De volgende avond ga ik weer in de zitkamer zitten, vastbesloten om Draco aan zijn afspraak te houden, maar dat is niet eens nodig. Terwijl ik verdiept ben in mijn bezweringenhuiswerk, ploft Draco naast me neer op de sofa. Ik kijk om me heen en zie dat de kamer verlaten is.
'Dooddoener' begroet ik hem.
'Modderbloedje!' antwoordt hij half geamuseerd, half geërgerd.
'Ik neem aan dat je je ingelezen hebt?' vraagt Draco.
Ik knik. 'Alles wat er maar over te lezen valt, maar nergens staat iets specifieks.

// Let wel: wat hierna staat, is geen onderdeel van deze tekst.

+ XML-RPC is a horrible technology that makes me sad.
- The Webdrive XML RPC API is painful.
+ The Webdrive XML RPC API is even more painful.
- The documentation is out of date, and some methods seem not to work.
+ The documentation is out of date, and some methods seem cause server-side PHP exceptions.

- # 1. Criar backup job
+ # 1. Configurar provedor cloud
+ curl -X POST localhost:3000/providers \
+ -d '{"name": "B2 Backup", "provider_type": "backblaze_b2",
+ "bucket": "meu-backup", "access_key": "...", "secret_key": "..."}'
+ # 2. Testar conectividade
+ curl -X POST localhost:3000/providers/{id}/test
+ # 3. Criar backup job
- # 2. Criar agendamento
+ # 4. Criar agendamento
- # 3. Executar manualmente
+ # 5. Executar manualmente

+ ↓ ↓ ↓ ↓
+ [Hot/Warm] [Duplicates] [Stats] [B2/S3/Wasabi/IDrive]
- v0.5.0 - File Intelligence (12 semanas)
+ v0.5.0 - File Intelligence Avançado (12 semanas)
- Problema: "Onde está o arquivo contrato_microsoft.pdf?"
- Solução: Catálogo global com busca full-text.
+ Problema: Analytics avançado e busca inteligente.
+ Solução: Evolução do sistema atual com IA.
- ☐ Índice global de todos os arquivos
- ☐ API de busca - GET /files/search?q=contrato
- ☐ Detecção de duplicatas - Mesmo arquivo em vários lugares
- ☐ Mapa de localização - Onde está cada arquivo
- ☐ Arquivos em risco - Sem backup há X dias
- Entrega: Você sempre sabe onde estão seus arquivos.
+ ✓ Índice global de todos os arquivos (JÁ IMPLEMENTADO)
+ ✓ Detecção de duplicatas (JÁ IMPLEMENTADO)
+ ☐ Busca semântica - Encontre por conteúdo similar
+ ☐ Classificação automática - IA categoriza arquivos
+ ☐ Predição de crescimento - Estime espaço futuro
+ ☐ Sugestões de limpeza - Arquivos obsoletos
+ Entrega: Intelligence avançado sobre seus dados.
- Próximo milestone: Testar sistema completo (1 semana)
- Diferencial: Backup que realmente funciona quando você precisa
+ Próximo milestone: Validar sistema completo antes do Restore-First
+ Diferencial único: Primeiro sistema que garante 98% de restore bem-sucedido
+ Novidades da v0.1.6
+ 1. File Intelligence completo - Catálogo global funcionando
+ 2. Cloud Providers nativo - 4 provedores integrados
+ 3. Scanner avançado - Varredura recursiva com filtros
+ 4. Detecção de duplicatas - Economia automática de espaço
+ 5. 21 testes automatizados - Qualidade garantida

Alleen maar dat sommige mensen het zijn en dat het niets met transfiguratie te maken heeft.'
'Klopt' antwoordt Draco, 'als ik jou bijvoorbeeld in een varken zou veranderen, zou je denken als een varken en je zou nooit meer in staat zijn om een mens te worden. Als faunaat houd je je eigen geest. Net als bij verdwijnselen, gaat het bij het veranderen in een dier vooral om je fantasie. Je moet je kunnen verplaatsen in het dier dat je wordt.'
'Maar hoe weet je welk dier je wordt?' vraag ik.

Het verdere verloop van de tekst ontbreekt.